On Hibernate 5 the issue seems to have been fixed.
However, the issue is not specific to eager loading, I still get the error when doing lazy loading, it's just a different exception at a different point:
EAGER:org.hibernate.HibernateException: collection is not associated with any session
LAZY:org.hibernate.LazyInitializationException: failed to lazily initialize a collection of role: <path>, could not initialize proxy - no Session
Interestingly enough if I add a breakpoint to line 825 of StatefulPersistenceContext
and step through the execution the issue does NOT happen. If I move the breakpoint to line 822 the issue still happens. I haven't debugged any further to know what is really going on, but it will always work if I have the breakpoint on line 825 and always fail if I don't.
One way to work around this is to convert the one-to-many relationship to a many-to-many using the same table as the join table. This thread from 2009 has more details about the workaround.
It is basically caused by having an eager collection where the key of the collection is not unique in the results.
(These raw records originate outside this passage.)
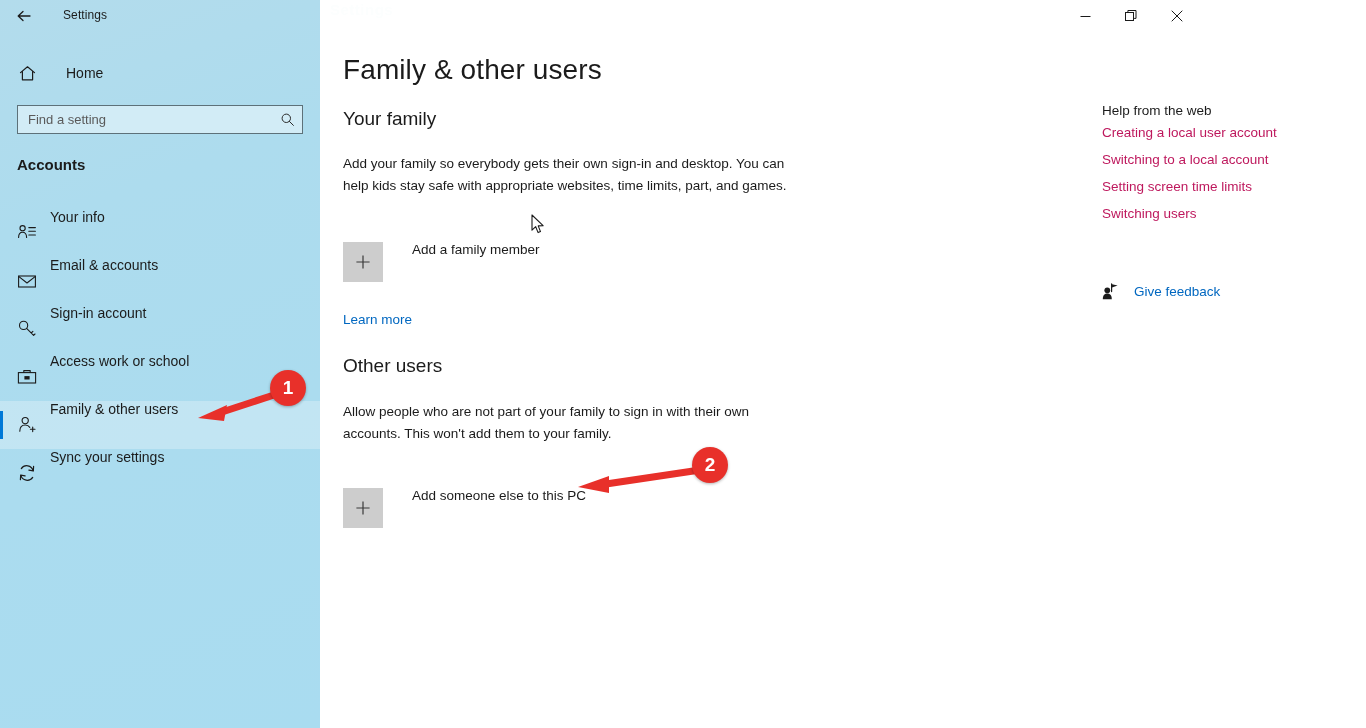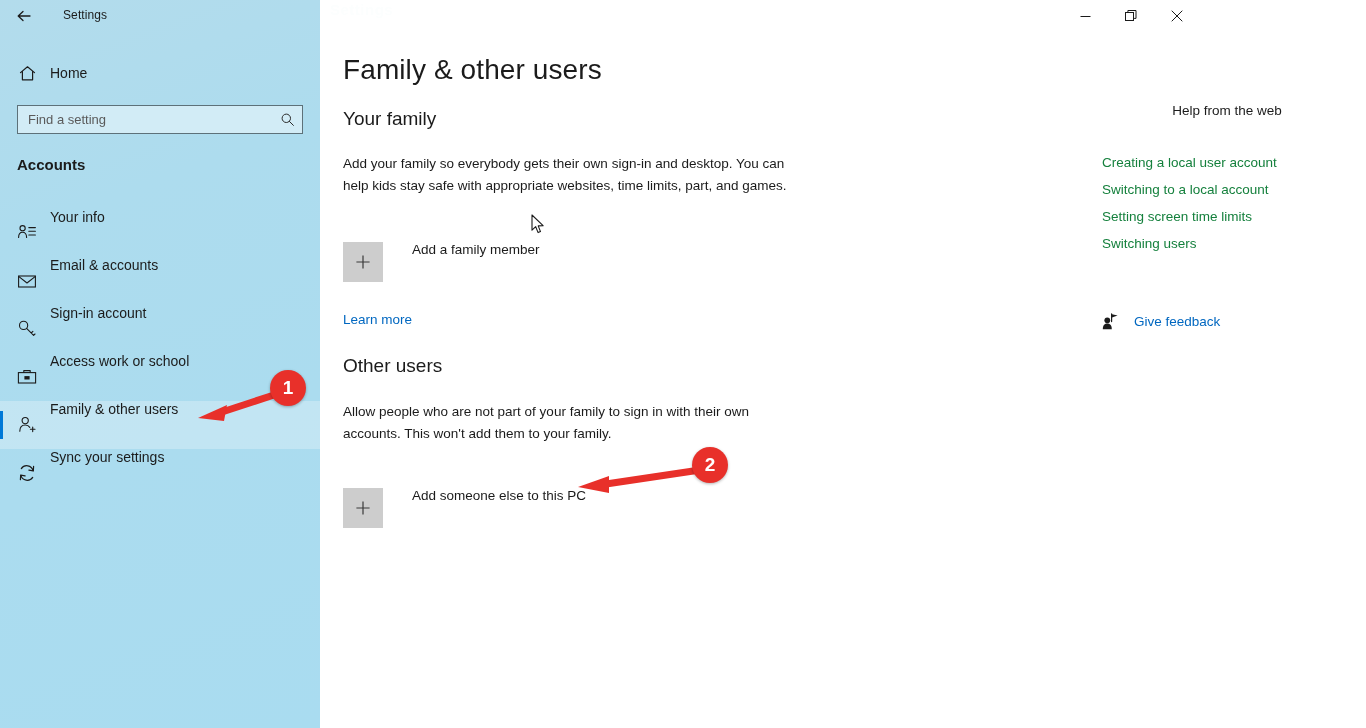--- a/index.html
+++ b/index.html
@@ -78,21 +78,21 @@
     display: flex; align-items: center;
   }
   .home-row .nav-ico {
     width: 46px;
     display: flex; align-items: center; justify-content: center;
     margin-left: 4px;
   }
   .home-row .nav-lbl {
     font-size: 14px;
     color: #1b1b1b;
-    margin-left: 0px;
+    margin-left: 16px;
   }
 
   .search-wrap {
     position: absolute;
     left: 17px; top: 105px;
     width: 286px; height: 29px;
     background: #d2ecf6;
     border: 1px solid #5d7179;
     box-sizing: border-box;
     display: flex; align-items: center;
@@ -219,27 +219,26 @@
 
   
   .help-panel {
     position: absolute;
     left: 782px; top: 103px;
     width: 250px;
   }
   .help-title {
     font-size: 13.5px;
     color: #1b1b1b;
-    margin-bottom: 31px;
-    text-align: center;
+    margin-bottom: 1px;
   }
   .help-link {
     display: block;
     font-size: 13.5px;
-    color: #15803d;
+    color: #be185d;
     text-decoration: none;
     line-height: 27px;
     cursor: pointer;
     white-space: nowrap;
   }
   .help-actions {
     margin-top: 49px;
   }
   .help-action {
     display: flex;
The code works as follows in CollectionType.getCollection():
....
persistenceContext.addUninitializedCollection( persister, collection, key );
// some collections are not lazy:
if ( initializeImmediately( entityMode ) ) {
session.initializeCollection( collection, false );
}
else if ( !persister.isLazy() ) {
persistenceContext.addNonLazyCollection( collection );
}
if ( hasHolder( entityMode ) ) {
session.getPersistenceContext().addCollectionHolder( collection );
}
if persistenceContext.addUninitializedCollection() detects that the collection with the given key has already been added it clears the session on the old instance of the collection (sets it to null). However, that collection has already been added to the persistence context by an earlier call to this method. So later when StatefulPersistenceContext.initializeNonLazyCollections() is called it iterates through all of the collections in the persistence context (including those which have had their session set to null by addUninitializedCollection()), calling forceInitialization() which throws a 'collection is not associated with any session' exception.